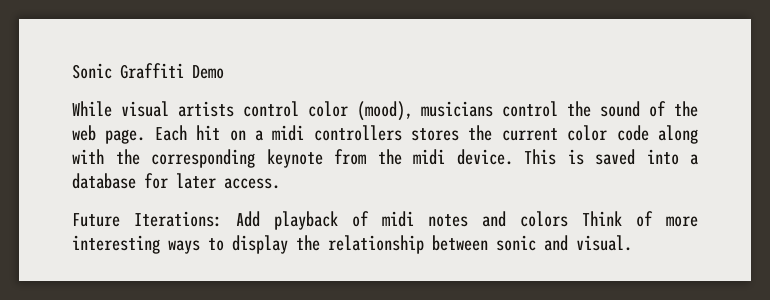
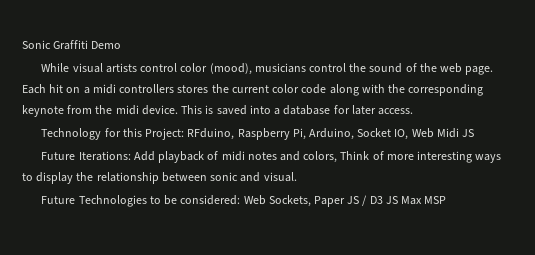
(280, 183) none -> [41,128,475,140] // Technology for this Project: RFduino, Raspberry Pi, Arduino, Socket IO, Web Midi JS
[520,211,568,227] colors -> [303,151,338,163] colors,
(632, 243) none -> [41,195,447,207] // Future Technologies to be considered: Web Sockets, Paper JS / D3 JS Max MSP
# # #
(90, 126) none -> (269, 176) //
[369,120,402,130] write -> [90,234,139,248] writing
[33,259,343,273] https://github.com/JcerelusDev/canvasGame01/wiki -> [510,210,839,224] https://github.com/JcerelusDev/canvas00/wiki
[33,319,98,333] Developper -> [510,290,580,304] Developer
# # #
WHAT YOU WILL DO: The response should be the listing above, limited to the lines between the one holding "[369,120,402,130] write ->" and the one holding "[33,319,98,333] Developper ->", inclusive, reproduced exactly.

YOUR RESPONSE:
[369,120,402,130] write -> [90,234,139,248] writing
[33,259,343,273] https://github.com/JcerelusDev/canvasGame01/wiki -> [510,210,839,224] https://github.com/JcerelusDev/canvas00/wiki
[33,319,98,333] Developper -> [510,290,580,304] Developer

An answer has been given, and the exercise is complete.